Sunny is over. Dennis’ Double Life was actually the series finale and a prequel to The Gang Tends Bar. No, really.
Sunny is over. Dennis’ Double Life was actually the series finale and a prequel to The Gang Tends Bar. No, really.
Feel like Charlie on some pepe silvia shit rn, but HEAR ME OUT. I have looked EVERYWHERE for this theory and have no idea how nobody else is getting this.
This was immediately apparent to me watching Dennis’ Double Life without knowledge of the “Glenn is leaving Sunny” rumors - likely because Sunny played a significant role in me addressing my own narcissistic tendencies. I then spent last night digging all the links in this post up.
-How did Dennis get to North Dakota if The Gang blew up his car? (hint: he didn’t)
-This uproxx interview Glenn (Dennis) gave about the finale. Emphasis on how nebulous and dodgy his answer to whether or not he was really leaving was. This interview is what kinda ties the whole theory together: Hear me out, watch the episodes in this order, then come back and re-read this.
-These tweets from Glenn:
-The notion that RCG felt the show needed to end because they realized way too many fans genuinely related to the characters for all the wrong reasons and did not truly Get the show, and the fact that Dennis is pretty much the epitome of the narcissistic, insecurity-and-denial-fueled, subconsciously self-harming mindset that Sunny exists to mock (and that he talks about in interviews - to a specific degree of sentimentality and weight in that uproxx one). They created Dennis’ Double Life as the ultimate finale: An allusion to the unfortunate reality of Sunny’s Double Life, and one that tries to get that portion of the fanbase to really examine themselves and how they live their lives.
-How much more directly left-leaning and social justice commentary-oriented this season was compared to ALL others
Always. Sunny. The show ultimately exists to mock Narcissism, and that’s why the title is what it is. In the warped world of The Gang, it is truly Always Sunny In Philadelphia. Also, have we ever seen the outside of Paddy’s at night other than the end of Double Life?
-This tweet from Patton Oswalt, from the night Dennis’ Double Life aired, in regard to the show Glenn is allegedly leaving Sunny for.
-The fact that Dennis up and dropping everything to become a father makes NO SENSE in the context of the episode nor the show, yet would probably make sense to the lowest-common-denominator of the show’s demo - the people they are trying to get to self-examine with the episode through Dennis. Really mull over how much more sense this context makes.

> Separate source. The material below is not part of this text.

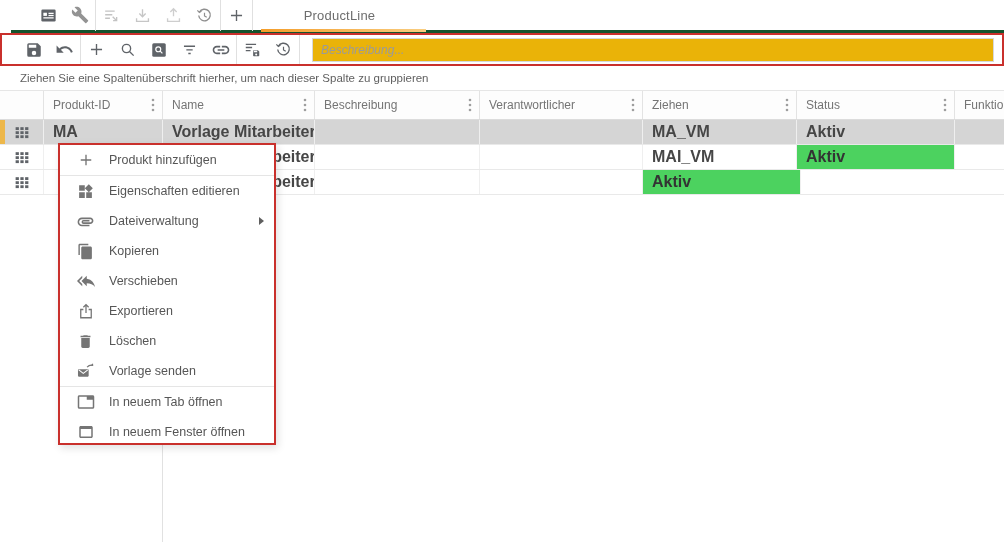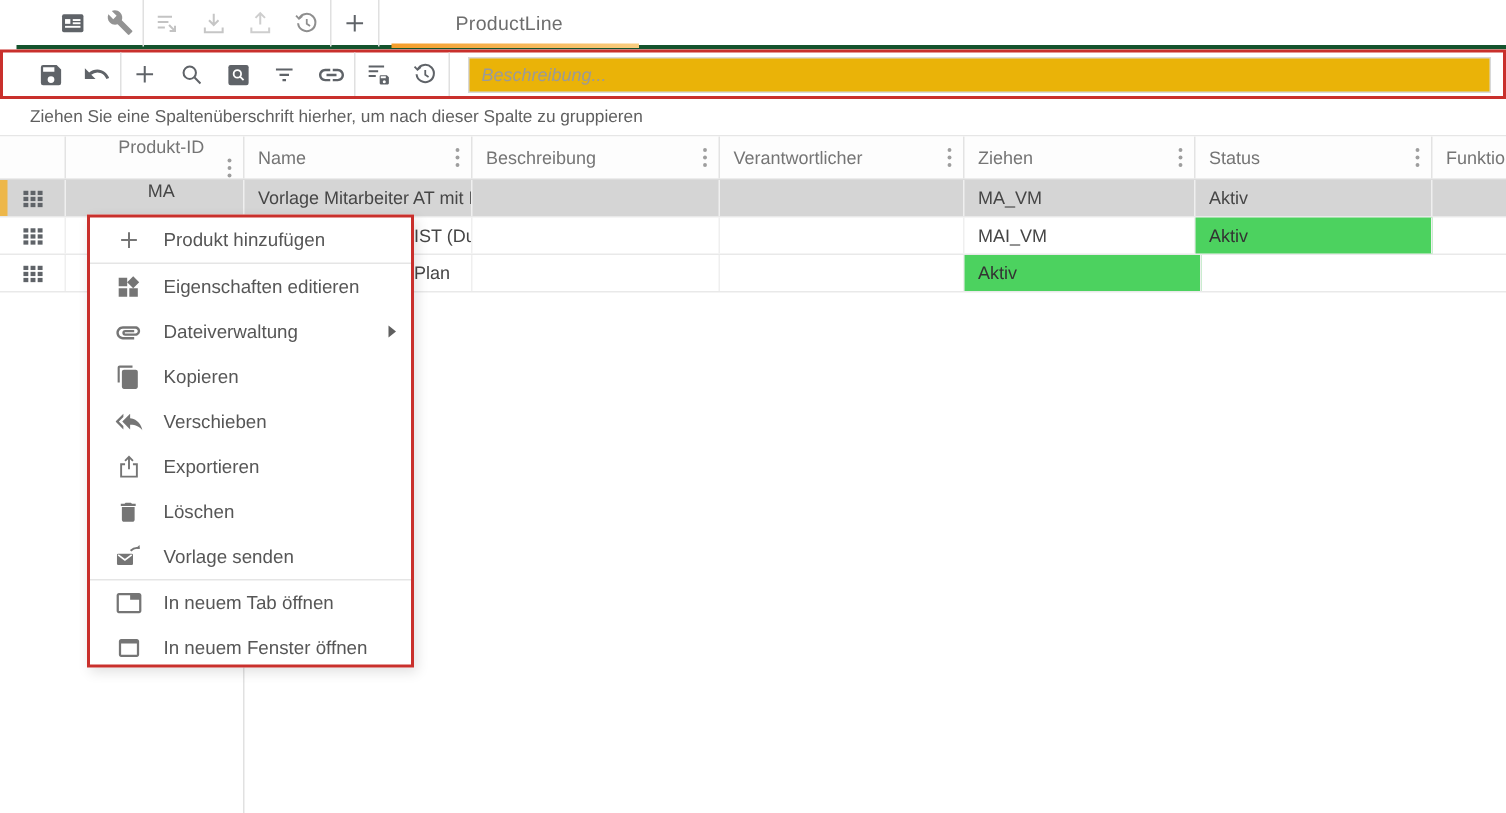"Produkt-ID" .c1 { flex-direction: column -> none }
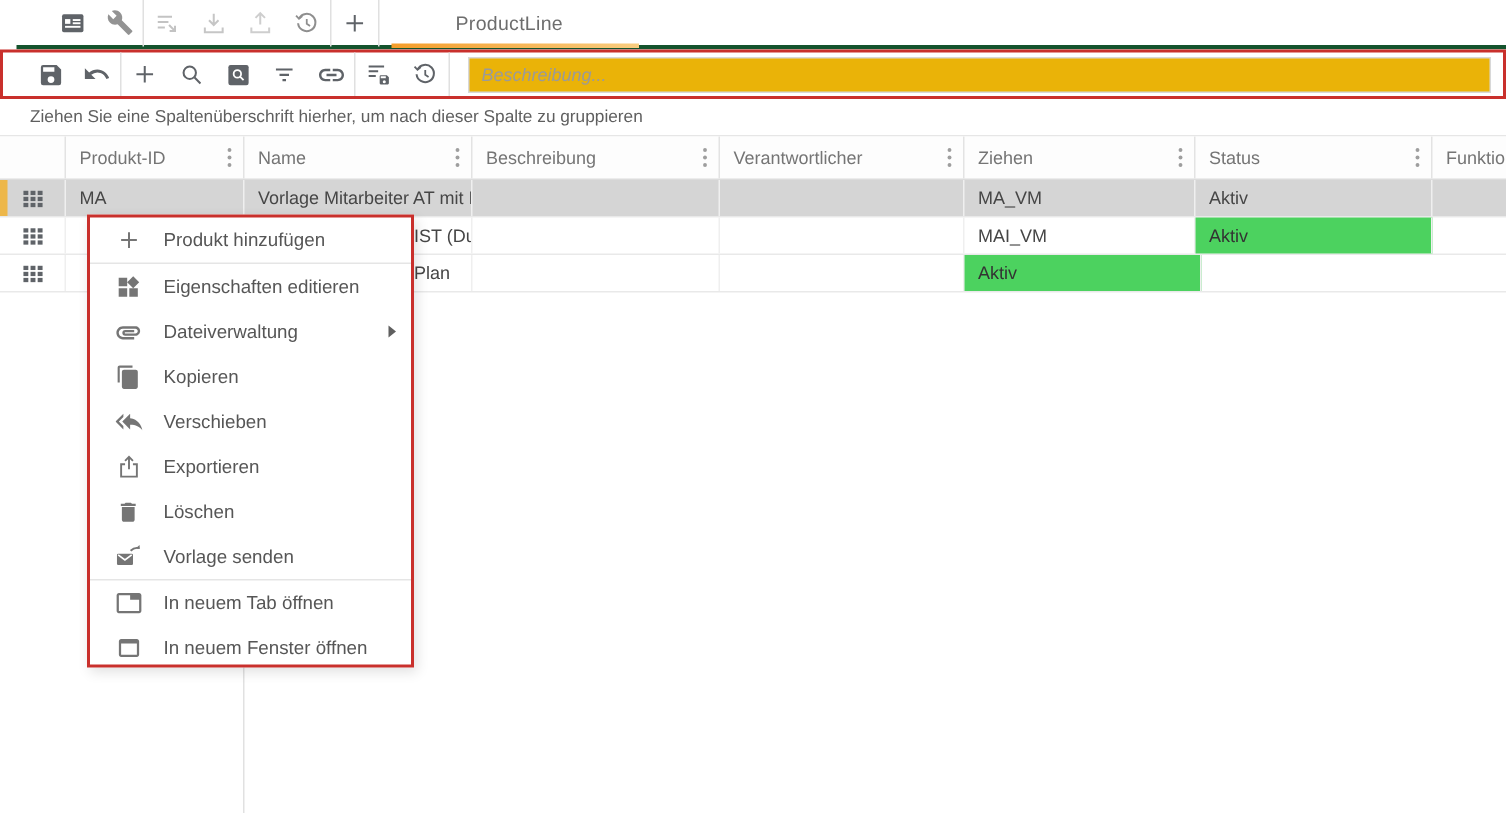"MA" .cell { font-size: 12px -> 16px; font-weight: none -> bold }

-THE FUCKING ROCKET LAUNCHER. THAT IS THE CONNECTION BETWEEN THESE TWO EPISODES, AND IT IS A NONLINEAR ONE IF YOU PAY ATTENTION (the only thing suggesting otherwise is Charlie - who is illiterate - referring to the launcher as “rocket” in Double Life. Dennis never sees the rocket launcher in Double Life). DENNIS’ DOUBLE LIFE LITERALLY ENDS ON THE CREDITS ROLLING OVER THE BURNING WRECKAGE OF THE CAR THEY BLEW UP (starter car? it was a FINISHER car) TO THE SOUNDS OF TOM TOM CLUB’S GENIUS OF LOVE - THE “DANCE INTRO” SONG FROM THE WHOLE SERIES - RIGHT AFTER THEY BRING BACK EVERY DANCE FROM ALL OF THOSE AT ONCE. I would go into how Dennis’ self-realization is based on letting go of the idea of himself as a Genius Of Love, but that’d probably be a stretch.

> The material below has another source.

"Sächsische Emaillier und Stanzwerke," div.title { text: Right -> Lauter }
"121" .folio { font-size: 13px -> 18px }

-Dennis’ Double Life sets up almost everything to end the series - the only part that really doesn’t make sense in that way (I’m pretty sure Frank even quips “that doesn’t make sense” upon the announcement) is Dennis leaving to “become a father”. Every other part of Double Life is showing the beginnings of The Gang finally using their intellect for some sort of good rather than spiraling into themselves, and the ending completely undermines it. The Gang Tends Bar seems EXTREMELY out of place in tone, pacing, plot and character dynamic unless you watch it right after Dennis’ Double Life in this context - Them finally, through Dennis, all starting to Get Their Shit Together.
In short… Dennis has pulled the ultimate Scheme on us all, and it is beautiful. Sunny was a great show, but you only truly “got it” if you get The Implication.
PS: if you have seen Charlie and Mac as Better People than the rest of the gang throughout this series (I certainly used to), you might be part of the group they’re trying to get to, because get this: The only thing different about those two is the visibility of their victimhood.